CHARLES BERGQUIST: Yikes. How does this affect different parts of the country differently?
SOPHIE BUSHWICK: So in places that are used to hot summers and hot weather, there tends to be a lot of air conditioners installed. There tends to be an infrastructure in place that is built to deal with the heat. But in places like the Pacific Northwest or Western Canada, which was affected in the recent heat wave, they don’t have that same kind of infrastructure in place. So people are less likely to have air conditioners. People are less likely to be familiar with what they can do to mitigate that heat when it hits. And so it’s more of a shock to the area. And that tends to kill people.
CHARLES BERGQUIST: So, finally, an infrastructure story of a different kind– using recycled diapers, instead of sand in concrete.
SOPHIE BUSHWICK: I love this idea. So researchers in Japan found that you can shred up disposable diapers, which are often made of wood pulp, cotton, even absorbent polymers. All of these ingredients can be used in concrete. So they washed the diapers and shredded them and used them as an ingredient in concrete. And they were trying to figure out just how much of the sand in concrete can you replace with diapers before it starts to lose some of its strength and ability to be used in buildings.
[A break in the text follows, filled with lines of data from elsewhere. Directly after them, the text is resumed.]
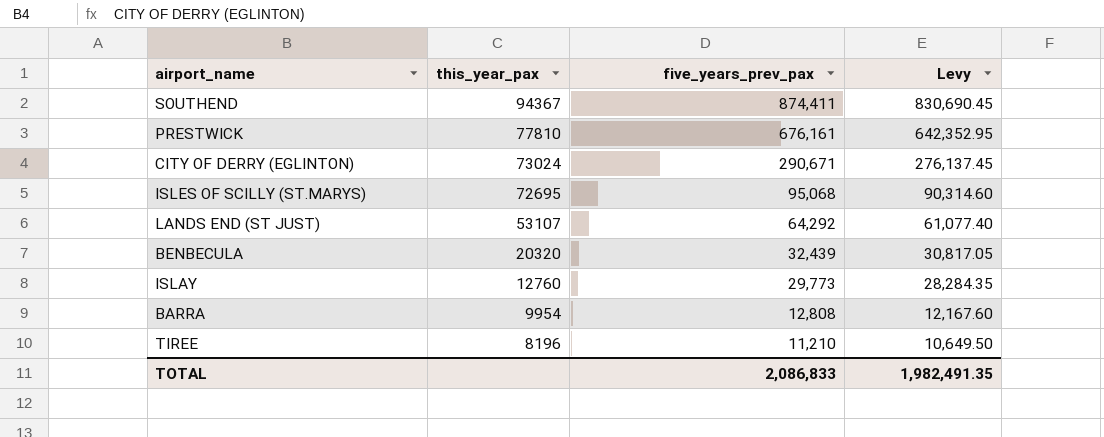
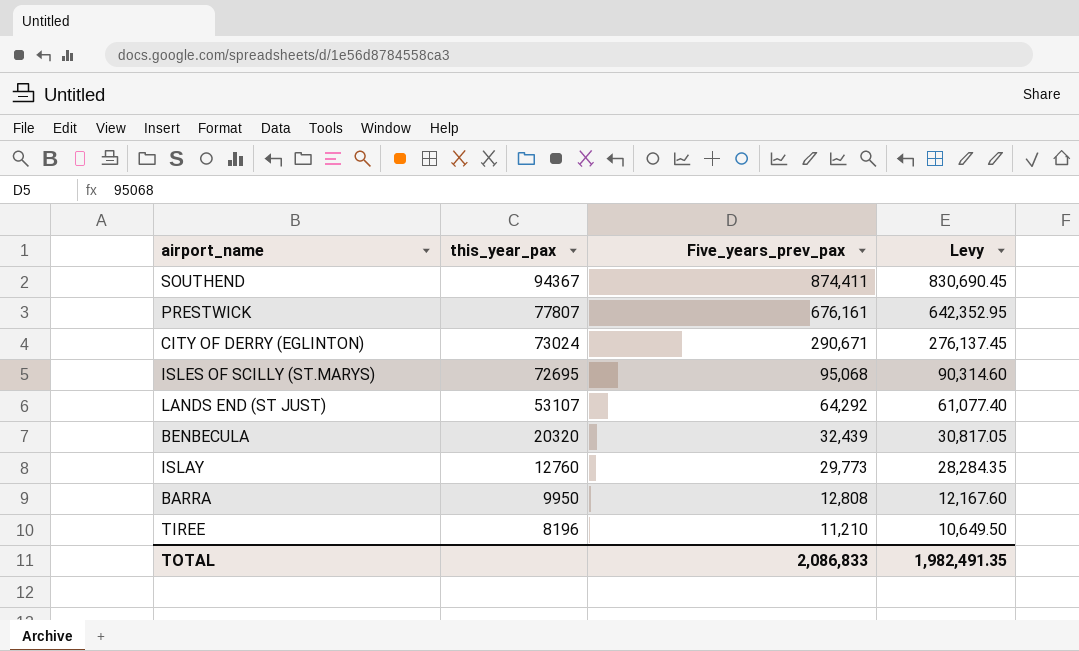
column name: five_years_prev_pax -> Five_years_prev_pax
PRESTWICK | this_year_pax: 77810 -> 77807
BARRA | this_year_pax: 9954 -> 9950

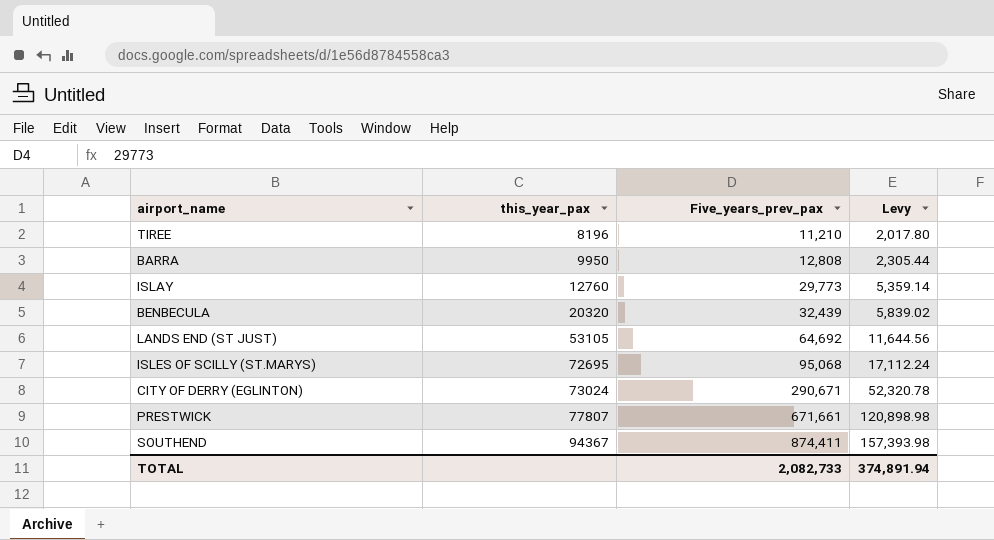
row order: this_year_pax descending -> this_year_pax ascending
column Levy | formula: [Five_years_prev_pax] * 0.95 -> [Five_years_prev_pax] * 0.18
LANDS END (ST JUST) | this_year_pax: 53107 -> 53105
LANDS END (ST JUST) | Five_years_prev_pax: 64,292 -> 64,692
PRESTWICK | Five_years_prev_pax: 676,161 -> 671,661
TOTAL | Five_years_prev_pax: 2,086,833 -> 2,082,733
TOTAL | Levy: 1,982,491.35 -> 374,891.94

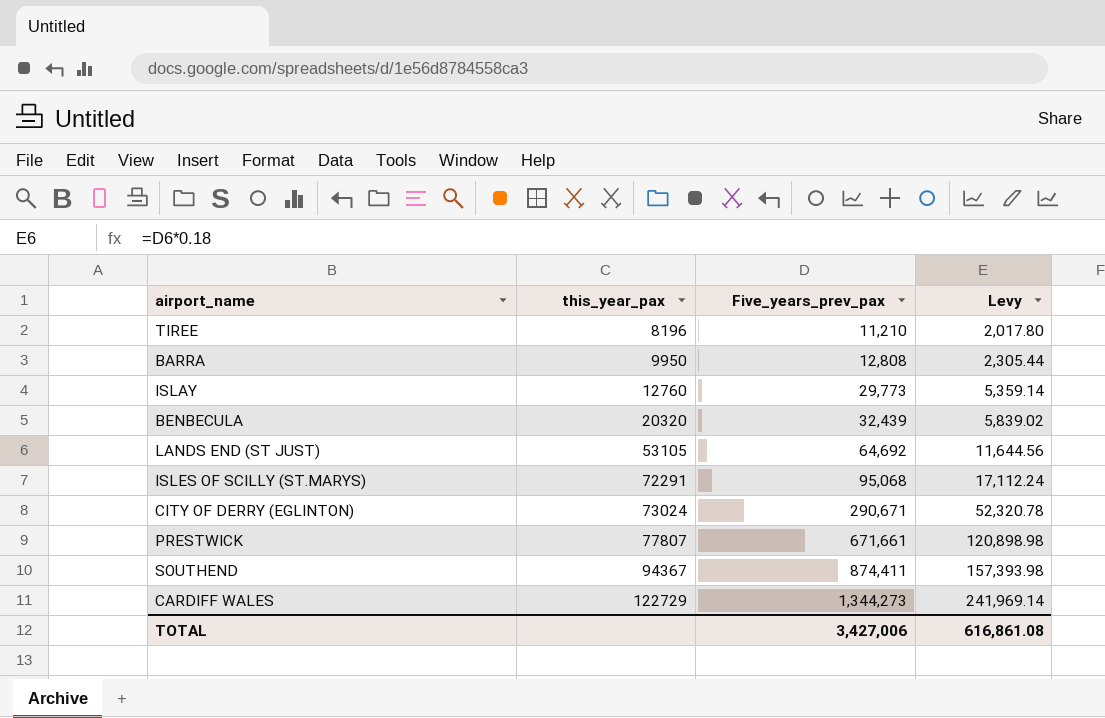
ISLES OF SCILLY (ST.MARYS) | this_year_pax: 72695 -> 72291
row CARDIFF WALES: none -> 122729 | 1,344,273 | 241,969.14
TOTAL | Five_years_prev_pax: 2,082,733 -> 3,427,006
TOTAL | Levy: 374,891.94 -> 616,861.08

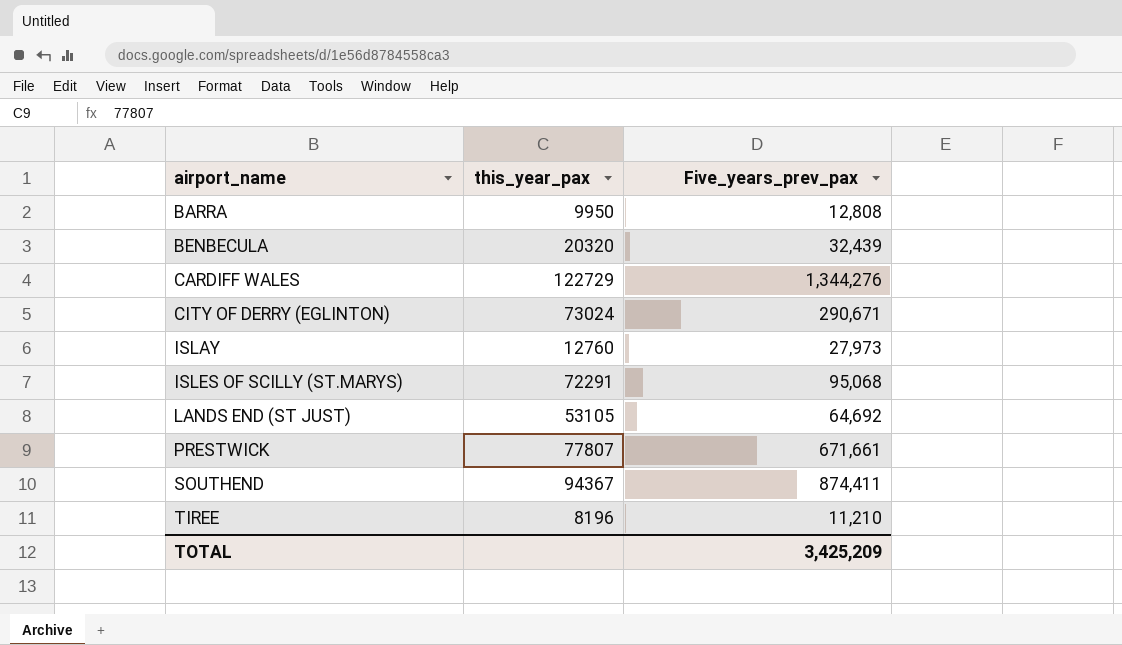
row order: this_year_pax ascending -> airport_name ascending
column Levy | formula: [Five_years_prev_pax] * 0.18 -> none
CARDIFF WALES | Five_years_prev_pax: 1,344,273 -> 1,344,276
ISLAY | Five_years_prev_pax: 29,773 -> 27,973
TOTAL | Five_years_prev_pax: 3,427,006 -> 3,425,209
CHARLES BERGQUIST: And I mean, that leads to the obvious big question, I mean, can I have a towering castle made of recycled diapers?
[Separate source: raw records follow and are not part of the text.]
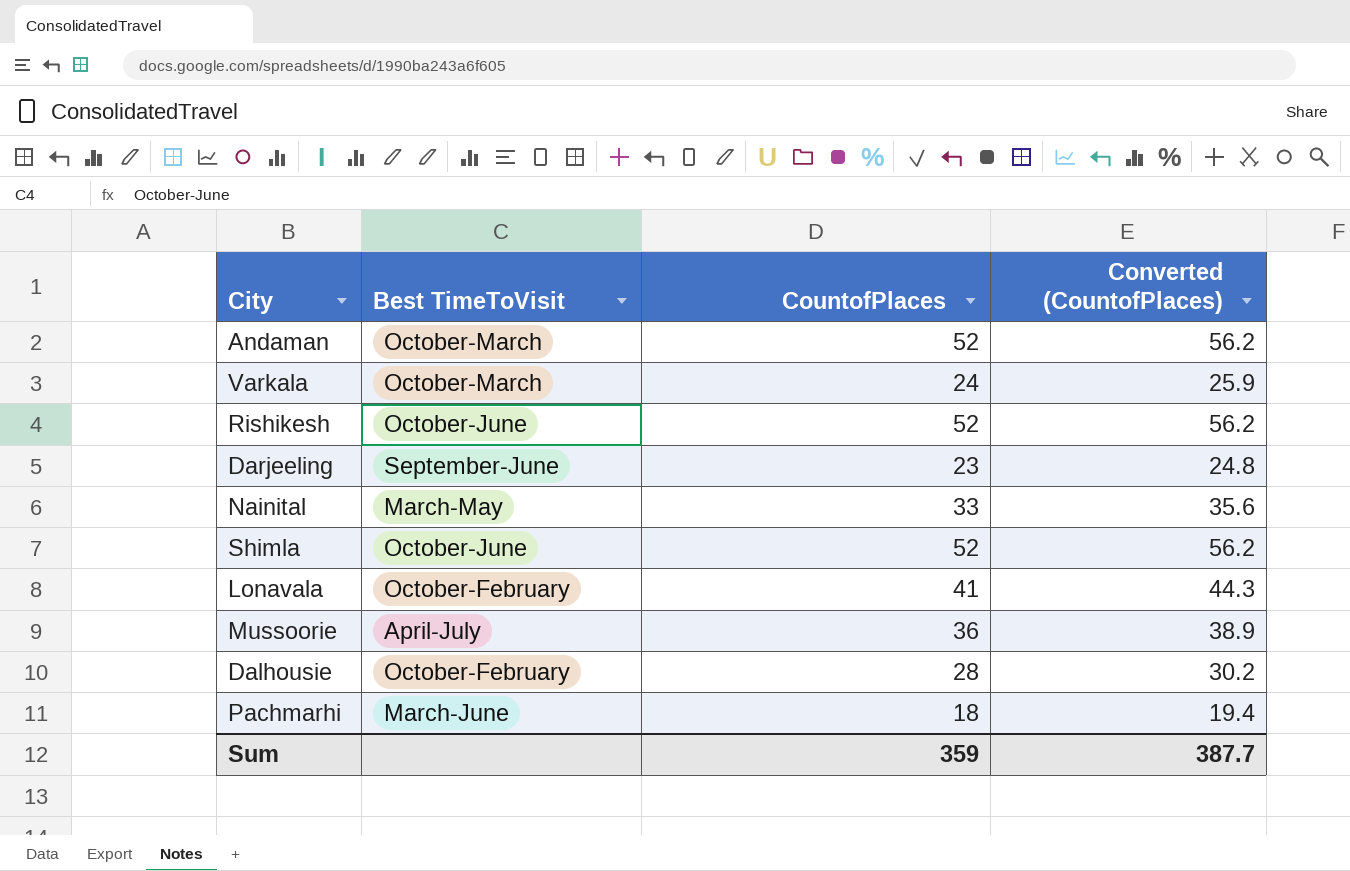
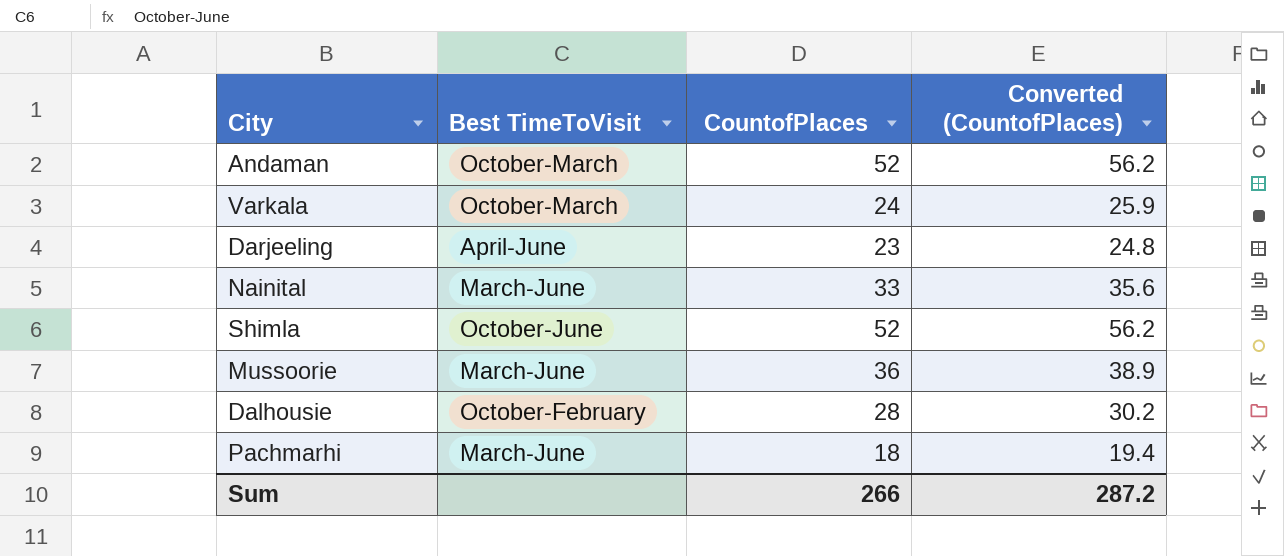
row Rishikesh: October-June | 52 | 56.2 -> none
row Lonavala: October-February | 41 | 44.3 -> none
Darjeeling | Best TimeToVisit: September-June -> April-June
Nainital | Best TimeToVisit: March-May -> March-June
Mussoorie | Best TimeToVisit: April-July -> March-June
Sum | CountofPlaces: 359 -> 266
Sum | Converted (CountofPlaces): 387.7 -> 287.2

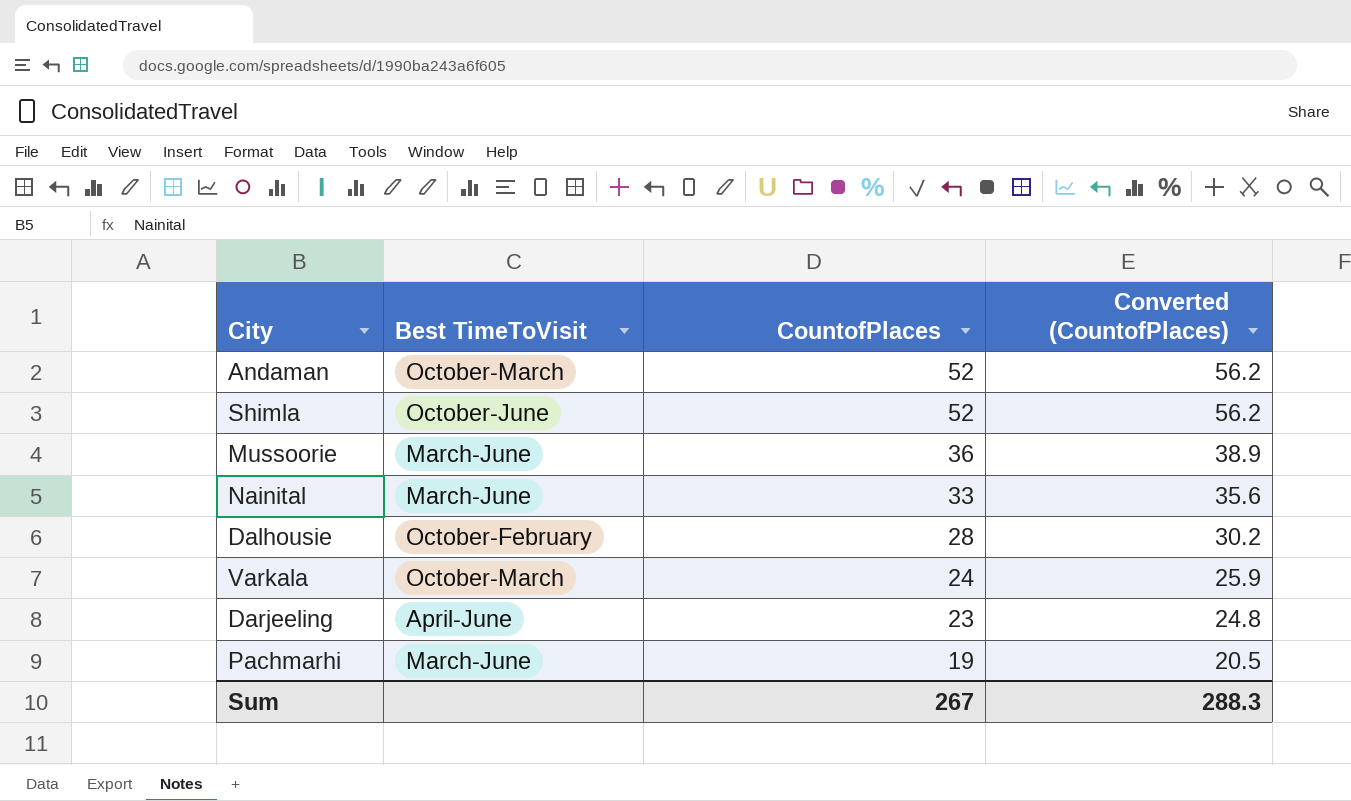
row order: none -> CountofPlaces descending
Pachmarhi | CountofPlaces: 18 -> 19
Pachmarhi | Converted (CountofPlaces): 19.4 -> 20.5
Sum | CountofPlaces: 266 -> 267
Sum | Converted (CountofPlaces): 287.2 -> 288.3

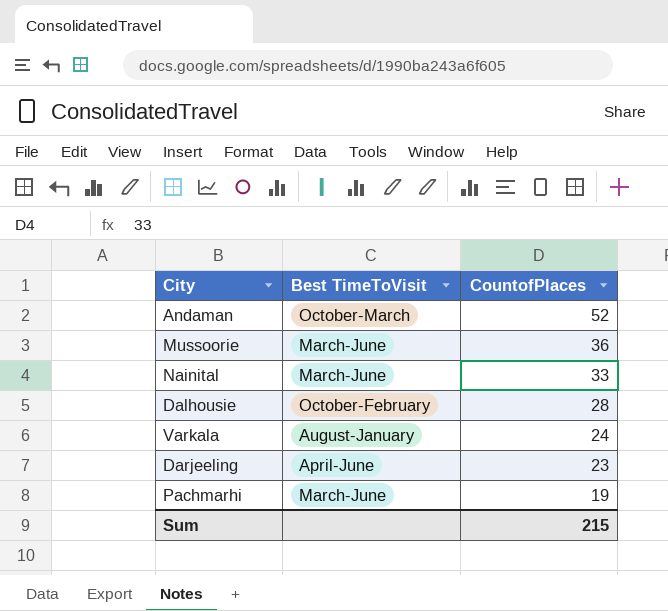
column Converted (CountofPlaces) | formula: [CountofPlaces] * 1.08 -> none
row Shimla: October-June | 52 | 56.2 -> none
Varkala | Best TimeToVisit: October-March -> August-January
Sum | CountofPlaces: 267 -> 215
SOPHIE BUSHWICK: So this is another interesting thing. Concrete is used in buildings in different ways. So if it’s used as a structural element, you’ve got to have a pretty low proportion of diapers because these structural elements like columns and beams, they need to be very strong to support your proposed castle, as opposed to architectural elements. If you’re using it for like a wall panel or a brick, you can use a higher proportion of diapers, up to 40%, because it doesn’t need to be as strong.
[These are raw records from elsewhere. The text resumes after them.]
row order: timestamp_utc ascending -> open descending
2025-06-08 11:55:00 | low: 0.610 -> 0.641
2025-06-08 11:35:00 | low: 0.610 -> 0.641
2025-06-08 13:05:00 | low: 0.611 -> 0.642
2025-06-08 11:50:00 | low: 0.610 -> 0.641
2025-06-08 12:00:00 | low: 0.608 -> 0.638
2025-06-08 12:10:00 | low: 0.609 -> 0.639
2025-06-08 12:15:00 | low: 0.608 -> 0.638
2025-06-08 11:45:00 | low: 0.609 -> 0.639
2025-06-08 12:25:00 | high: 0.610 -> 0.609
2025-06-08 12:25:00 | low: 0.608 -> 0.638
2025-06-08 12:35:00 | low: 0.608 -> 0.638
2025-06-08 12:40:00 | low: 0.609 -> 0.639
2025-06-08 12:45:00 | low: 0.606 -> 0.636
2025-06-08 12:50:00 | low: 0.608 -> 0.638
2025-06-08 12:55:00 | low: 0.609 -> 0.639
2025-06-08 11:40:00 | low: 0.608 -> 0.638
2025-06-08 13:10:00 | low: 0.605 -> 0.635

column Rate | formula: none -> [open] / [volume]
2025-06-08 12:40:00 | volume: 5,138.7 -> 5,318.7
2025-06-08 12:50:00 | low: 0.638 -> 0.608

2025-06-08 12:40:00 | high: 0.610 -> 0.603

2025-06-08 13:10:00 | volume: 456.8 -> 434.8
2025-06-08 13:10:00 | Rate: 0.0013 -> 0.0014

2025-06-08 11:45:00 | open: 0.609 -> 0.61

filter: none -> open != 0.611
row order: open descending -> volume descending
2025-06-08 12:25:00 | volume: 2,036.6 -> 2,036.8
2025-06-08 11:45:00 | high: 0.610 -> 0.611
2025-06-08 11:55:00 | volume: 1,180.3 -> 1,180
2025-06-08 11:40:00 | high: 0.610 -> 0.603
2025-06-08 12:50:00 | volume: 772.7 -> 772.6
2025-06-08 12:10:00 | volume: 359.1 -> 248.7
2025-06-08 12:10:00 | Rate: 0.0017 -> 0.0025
So for instance, let’s say you’re building a one-story house. You could replace about 27% of the sand in the concrete with diapers. But if you want just a three-story house, not that crazy, you can only use 10% diaper in your concrete. And I imagine if you want a castle even bigger than that, the percentage would continue to drop.
CHARLES BERGQUIST: Very good information to have. I will keep that in mind for this weekend.
SOPHIE BUSHWICK: [LAUGHS] For your house building.
CHARLES BERGQUIST: Yes. Thank you so much, Sophie. It’s always great to talk to you.
SOPHIE BUSHWICK: You, too. Thanks.
CHARLES BERGQUIST: Sophie Bushwick is a technology editor for Scientific American, based in New York City.